Soweit in dem genannten Urteil des VG Gelsenkirchen außerdem davon ausgegangen wird, dass der Fernsehton über einen Hörschlauch "technisch gesondert" vermittelt wird, wird übersehen, dass das Vorliegen einer gesonderten Hörstelle i.S.d. § 1 Abs. 1 Satz 2 RgebSTV, wie ausgeführt, einen vollständigen Empfang von Rundfunkdarbietungen voraussetzt. Daran fehlt es aber bei den Hörschläuchen, soweit mit ihnen Fernsehton übertragen wird, weil sie, wie ebenfalls bereits ausgeführt, in dieser Funktion weder Hörfunk noch einen vollständigen Empfang von Fernsehsendungen ermöglichen.

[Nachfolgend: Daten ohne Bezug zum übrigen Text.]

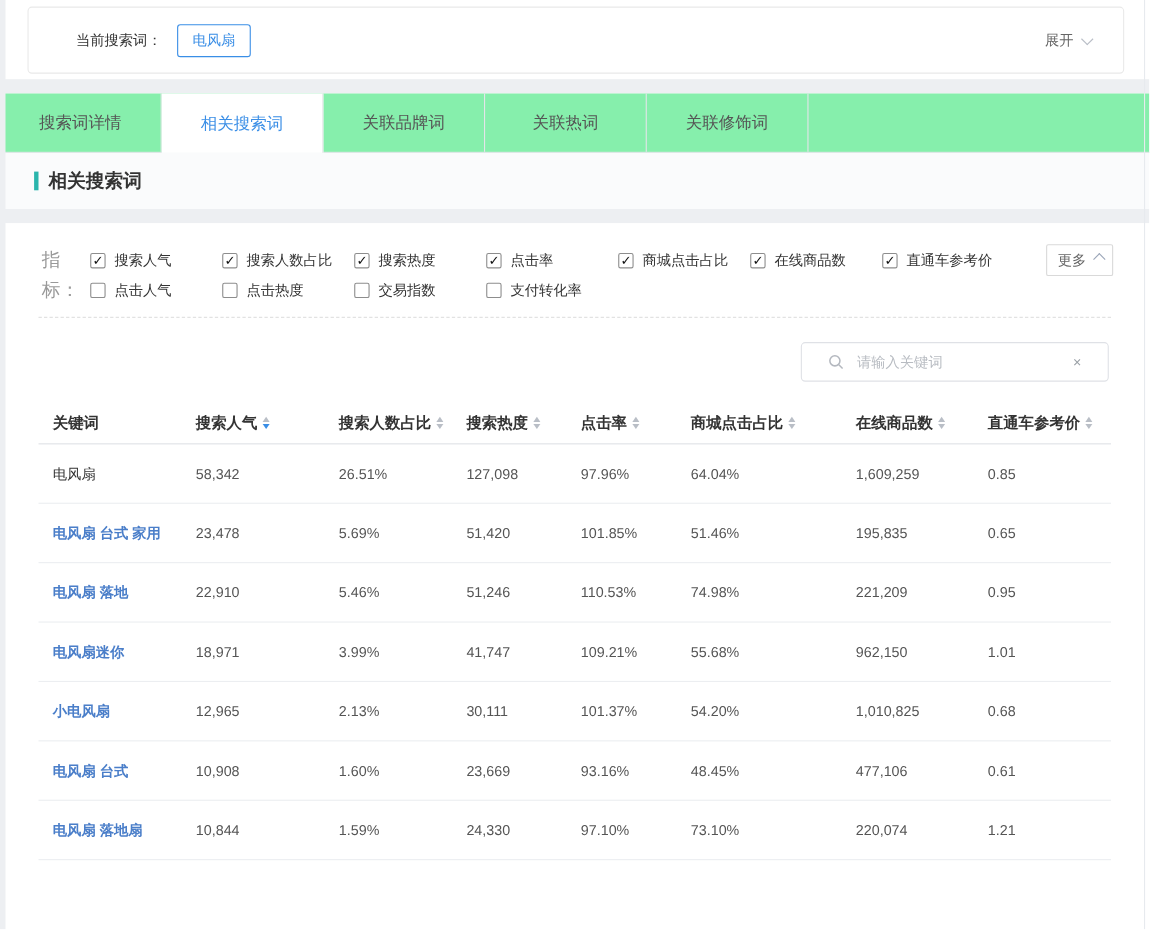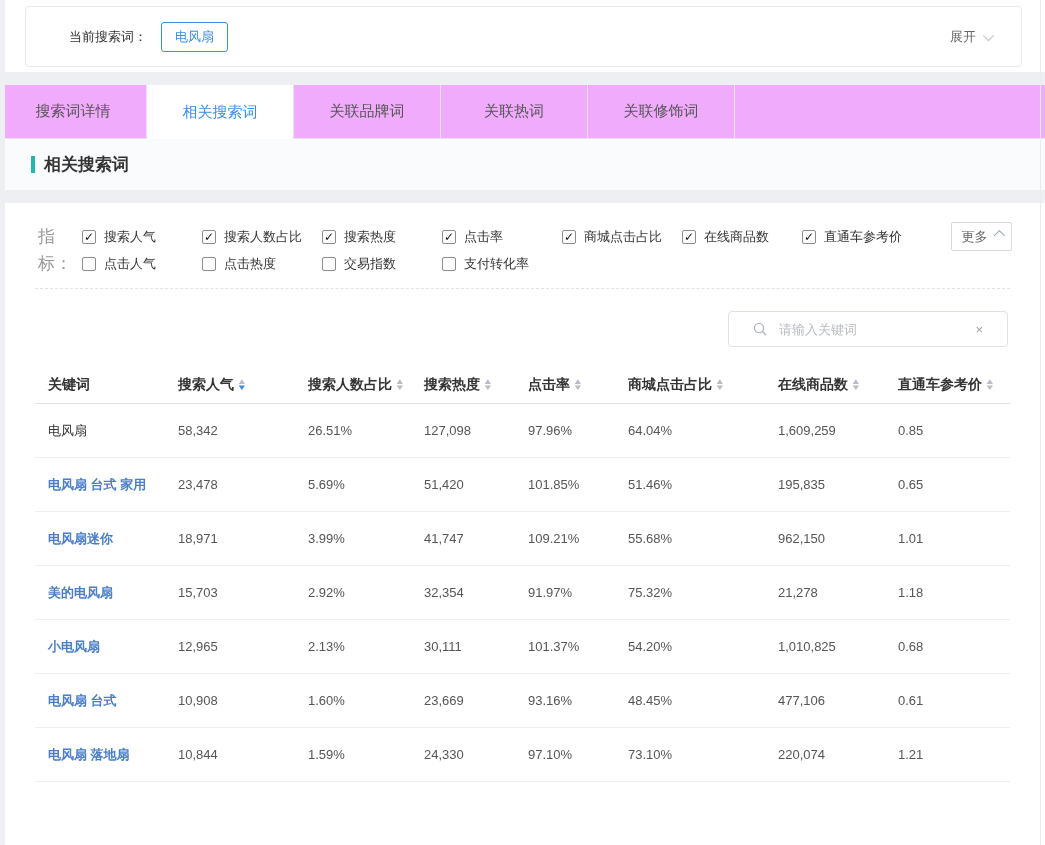"搜索词详情" .tabbar { background: #f0abfc -> #86efac }
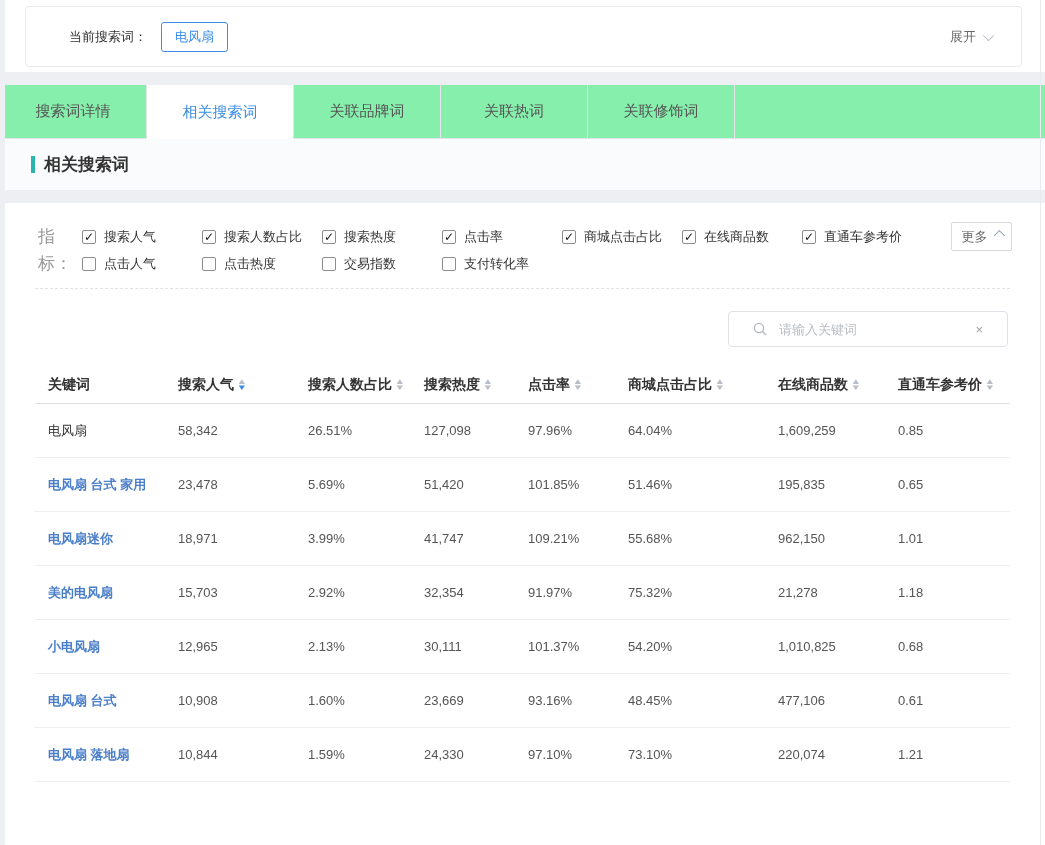"电风扇 落地" div.trow { html: none -> <div> <div>电风扇 落地</div> <div>22,910</div> <div>5.46%</div> <div>51,246</div> <div>110.53%</div> <div>74.98%</div> <div>221,209</div> <div>0.95</div> </div> }
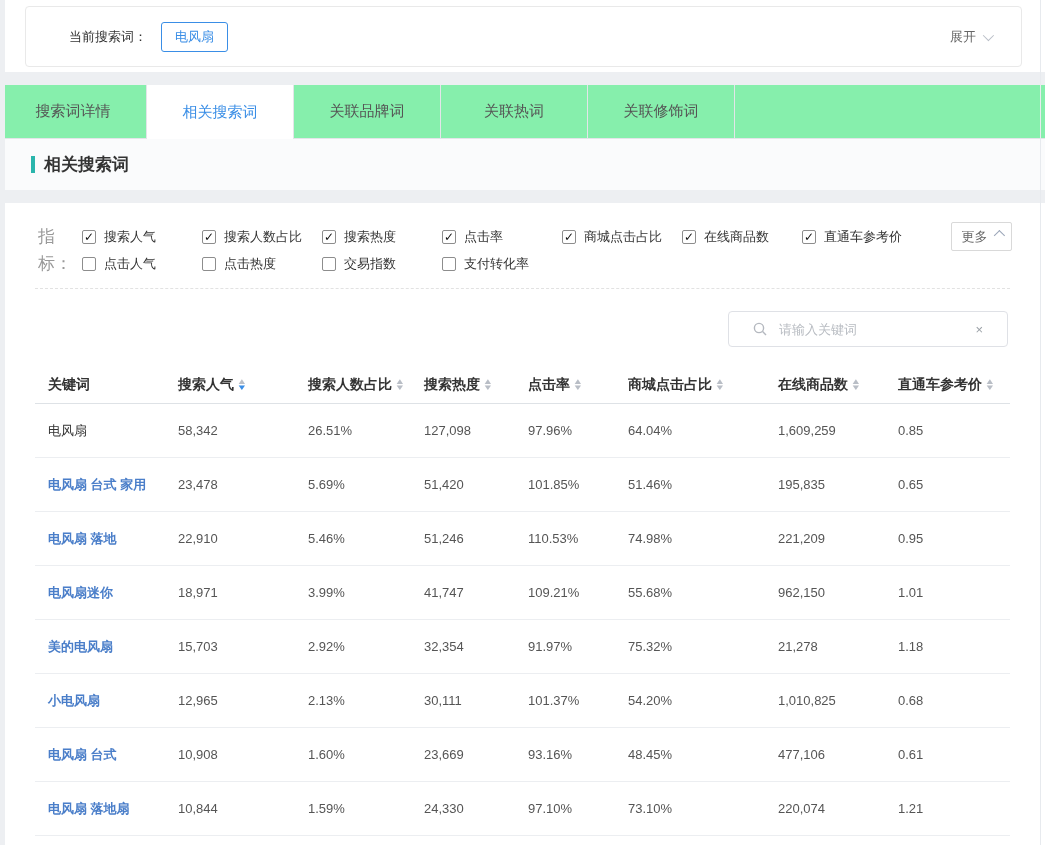"美的电风扇" div.trow { html: <div> <div>美的电风扇</div> <div>15,703</div> <div>2.92%</div> <div>32,354</div> <div>91.97%</div> <div>75.32%</div> <div>21,278</div> <div>1.18</div> </div> -> none }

Der Beklagte beruft sich auch ohne Erfolg auf das Urteil des OVG NRW vom 20.5.1986 - 4 A 1594/84 -. In dieser Entscheidung hat der früher für das Rundfunkgebührenrecht zuständige 4. Senat das Vorliegen der Tatbestandsvoraussetzungen des § 3 Abs. 1 Nr. 1 BefrVO im Hinblick auf den Antrag eines Krankenhausträgers auf Befreiung von der Rundfunkgebührenpflicht für das Bereithalten von 79 bzw. 117 Bildwiedergabegeräten und 165 bzw. 260 Kopfhörern, mit denen der Fernsehton empfangen werden konnte, geprüft und im Ergebnis verneint. Ob die, wie ausgeführt, nur bei Vorliegen von Rundfunkempfangsgeräten erforderliche Prüfung der Tatbestandsvoraussetzungen des § 3 Abs. 1 Nr. 1 BefrVO entsprechend der Auffassung des Beklagten darauf schließen lässt, dass der 4. Senat die 165 bzw. 260 Kopfhörer als jeweils (selbstständige) Rundfunkempfangsgeräte angesehen hat, oder ob - was näher liegt - der 4. Senat davon ausgegangen ist, dass die 79 bzw. 117 Bildwiedergabegeräte und die ihnen zugeordneten Kopfhörer jeweils ein Rundfunkempfangsgerät i.S.d. § 1 Abs. 1 Satz 1 RgebSTV darstellen, lässt sich den Urteilsgründen nicht zweifelsfrei entnehmen, weil dort diese Frage nicht ausdrücklich angesprochen wird. Sollte die Prüfung der Tatbestandsvoraussetzungen des § 3 Abs. 1 Nr. 1 BefrVO durch den 4. Senat in dem vom Beklagten dargelegten Sinn zu verstehen sein, hält der beschließende und nunmehr für das Rundfunkgebührenrecht, soweit es Verfahren der vorliegenden Art betrifft, zuständige 19. Senat an dieser - möglichen - Auffassung des 4. Senats nicht fest. Zur Begründung wird auf die vorhergehenden Ausführungen verwiesen.